Tallinn schools are being asked to judge for themselves when and how they implement distance learning options alongside regular, in-school classes, following an announcement Wednesday that remote learning would need to be put in place as coronavirus rates rise. The Health Board says that schools can be looked at on a case-by-case basis, rather than a blanket requirement for distance learning as happened in spring, ETV news show "Aktuaalne kaamera" (AK) reported Wednesday night.
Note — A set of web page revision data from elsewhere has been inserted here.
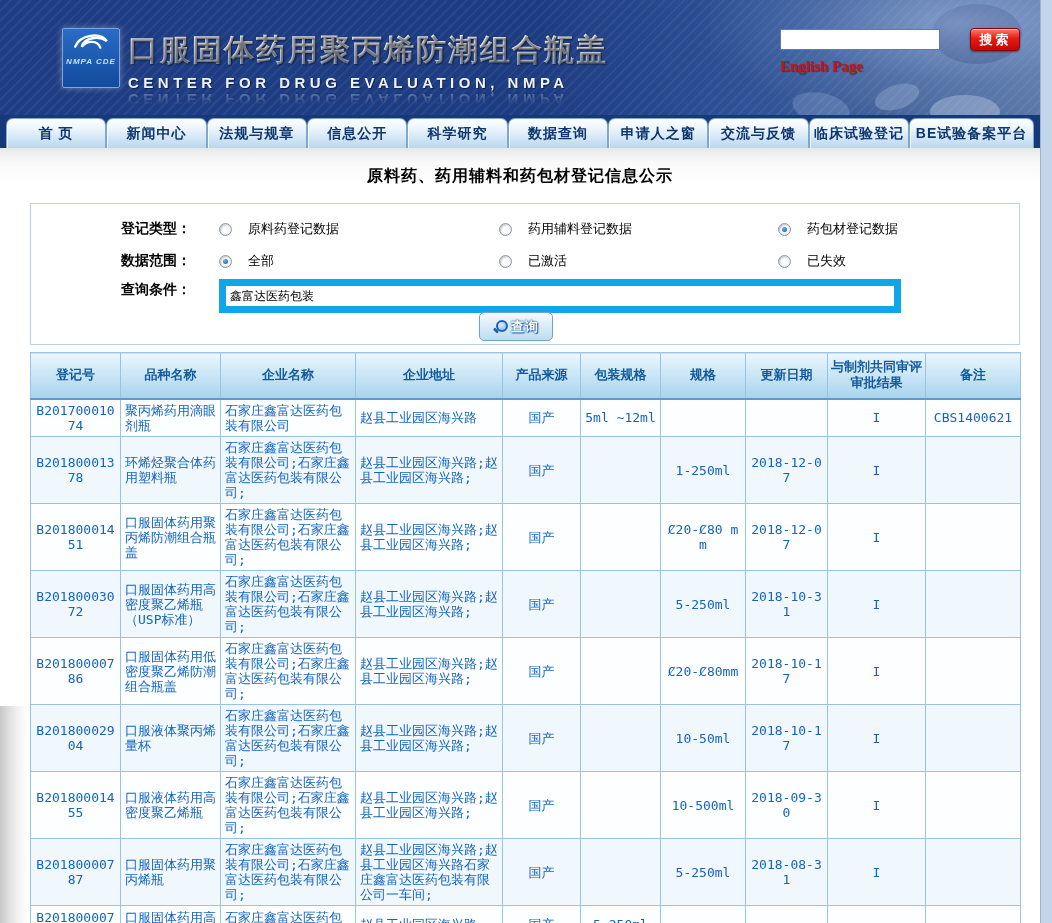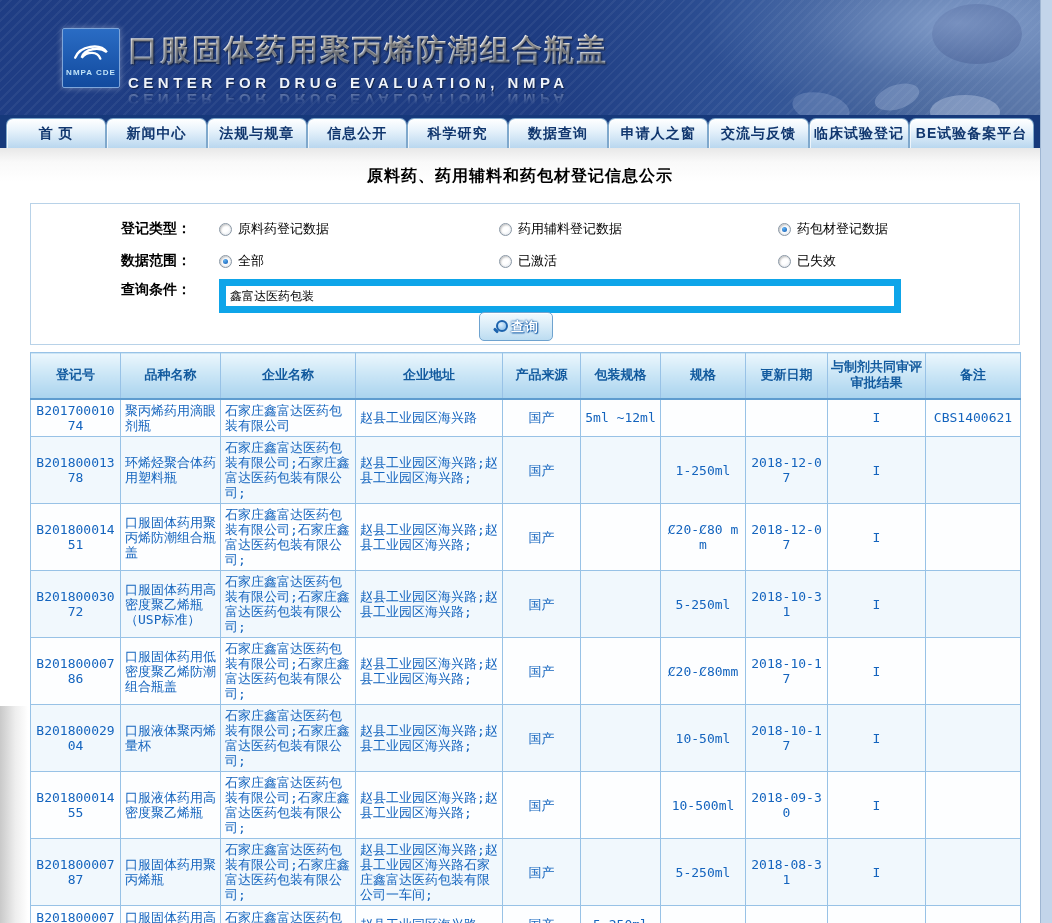"搜索" div.search-area { html: none -> <div> <input> <button>搜索</button> <a>English Page</a> </div> }
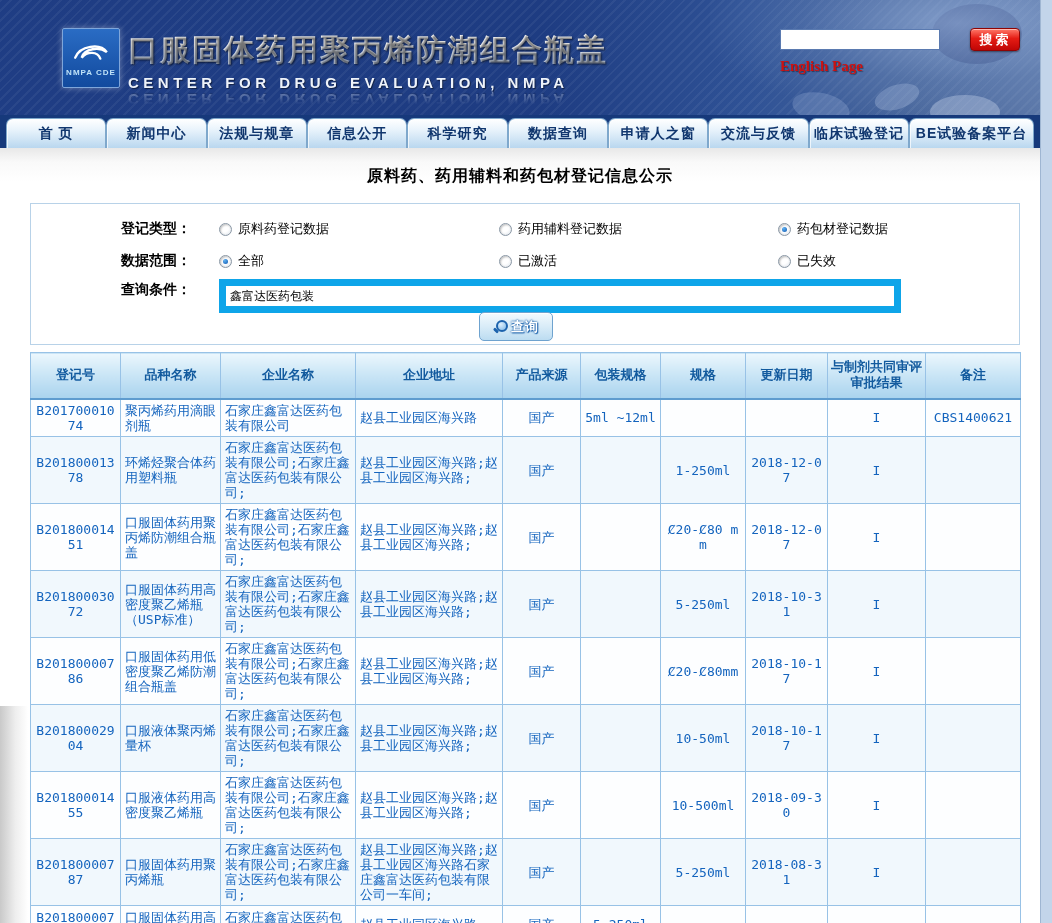"NMPA CDE" .logo { font-style: none -> italic; justify-content: center -> none }
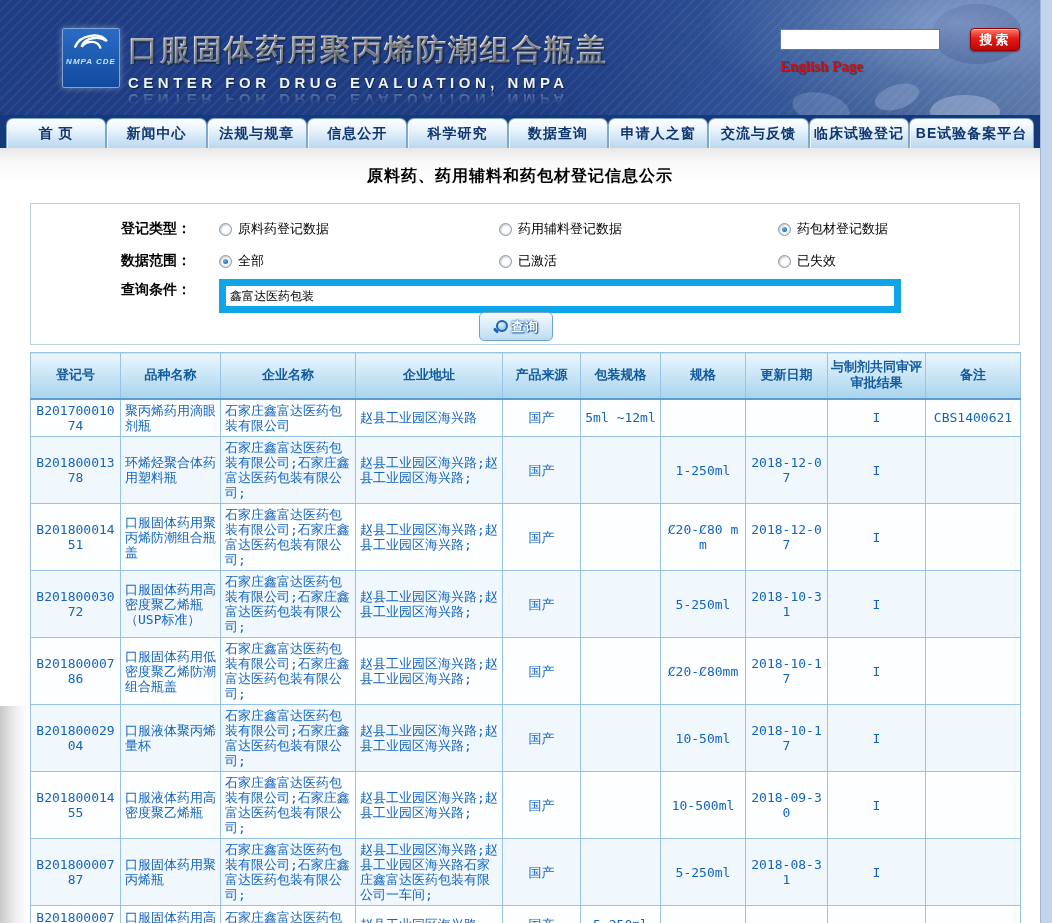"原料药登记数据" .opt { gap: 6px -> 16px }
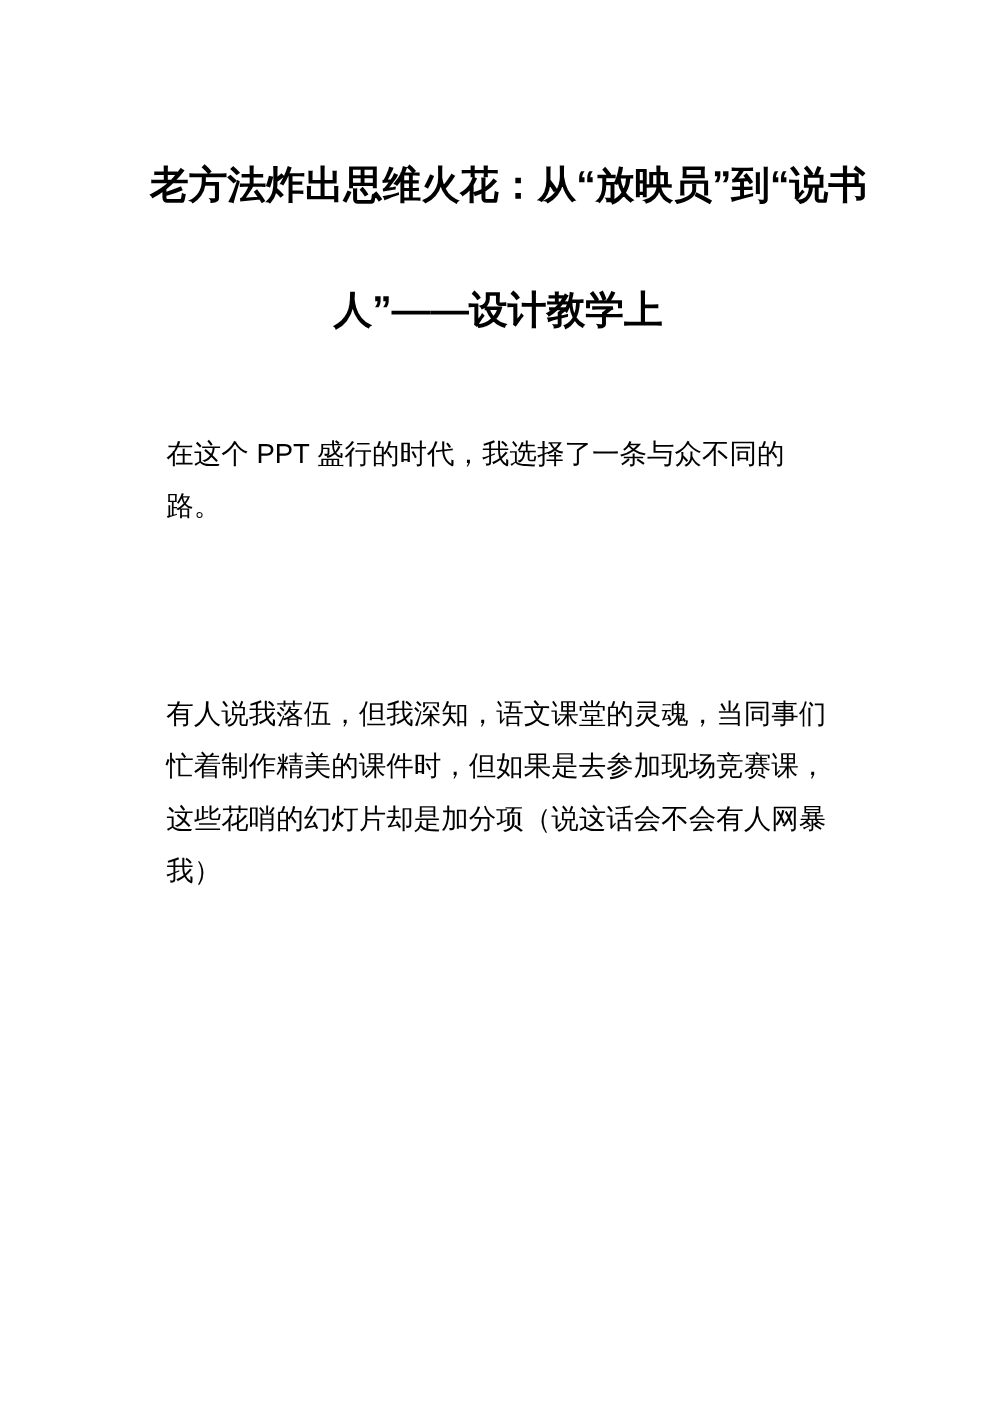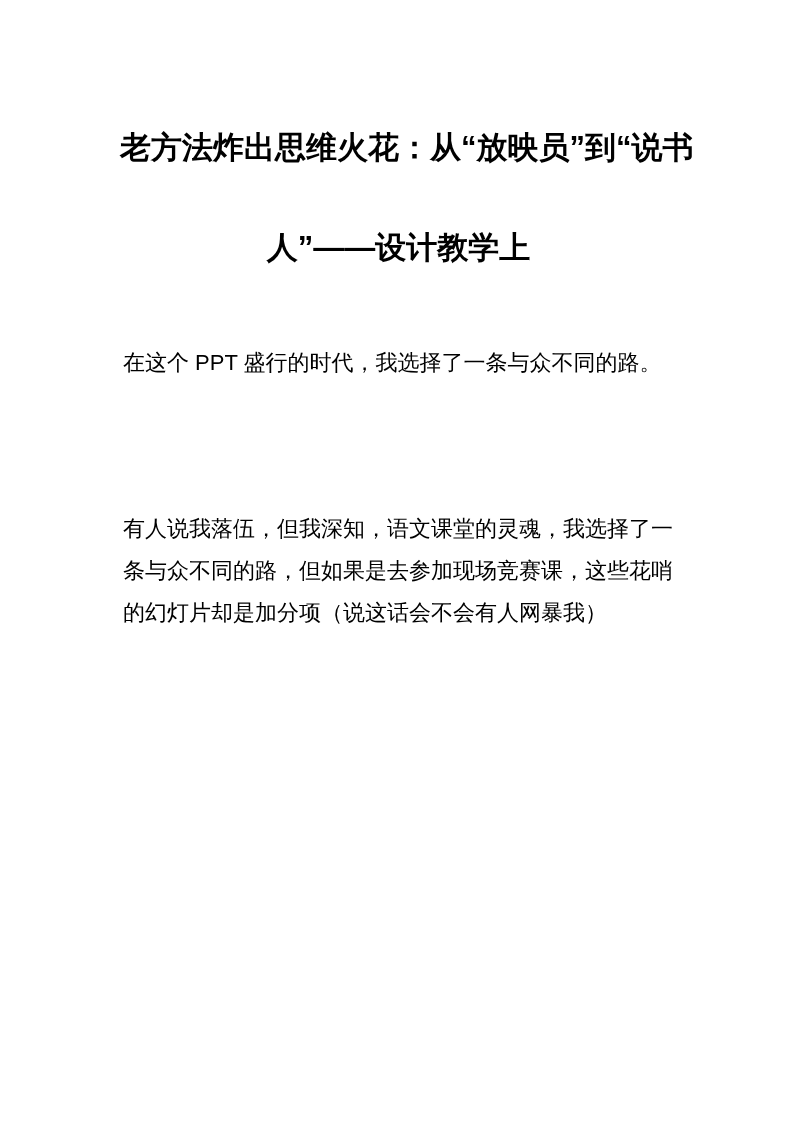"在这个 PPT 盛行的时代，我选择了一条与众不同的路。" .para { margin: 3px -> 13px }
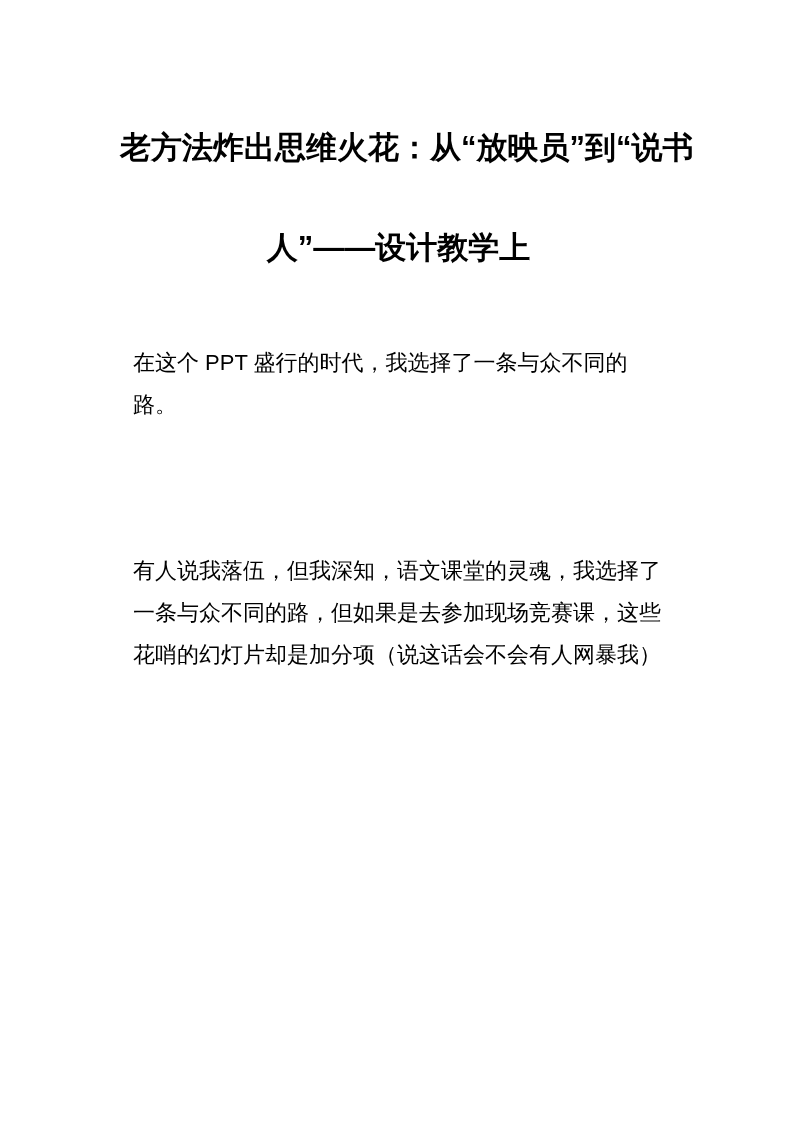"有人说我落伍，但我深知，语文课堂的灵魂，我选择了一条与众不同的路，但如果是去参加" p.para { text: 我选择了一条与众不同的路 -> 当同事们忙着制作精美的课件时 }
As reported by ERR News, Tallinn City Government has announced part-distance learning will be put in place, primarily for pupils from 8th Grade (aged around 14) and upwards, as a coronavirus prevention measure.
Tallinn mayor Mihhail Kõlvart (Center) says that the main aim is to allow students to physically attend school where possible, adding school leaders must decide for themselves how the in-house versus remote learning split will be set up.
"From now, school leaders need to develop a formula whereby students, especially in upper secondary schools, will also start distance learning - with different shifts at school and at home," Kõlvart told AK.
Ester Öpik, the head of the Health Board's (Terviseamet) northern region, said that both schools and kindergartens should be looked at on a case-by-case basis.
"At present, we have assumed that if an illness occurs somewhere - in a kindergarten, at a school - we will first and foremost approach it on a group or class basis," she told AK.
One Tallinn secondary school has made the switch to part-remote learning already.
The Tallinn 21st school in the city center currently sends students from the 5th grade home one day a week. In-school classes start at different times and meal and other breaks are staggered too, school principal Meelis Kond told AK.
"There have been no cases of [coronavirus] illness, but the number of illnesses in Tallinn is being monitored, Kond said.
The school's crisis team will meet on Thursday to decide if anything is to change from next Monday, he added.
"It could involve an implementation of a week of distance learning for upper secondary school, for example - a week at school, a week at home, or two weeks, depending on what we decide," Kond said.
From mid-March to the end of the last academic year, all schools were closed save for smaller, occasional group learning or one-to-one sessions, with lessons conducted online.
Mari-Anne Härma, Health Board acting director, told AK that the limit related to movement restrictions could be raised to reflect the lesser strain coronavirus outbreaks among the young have put on the health service so far.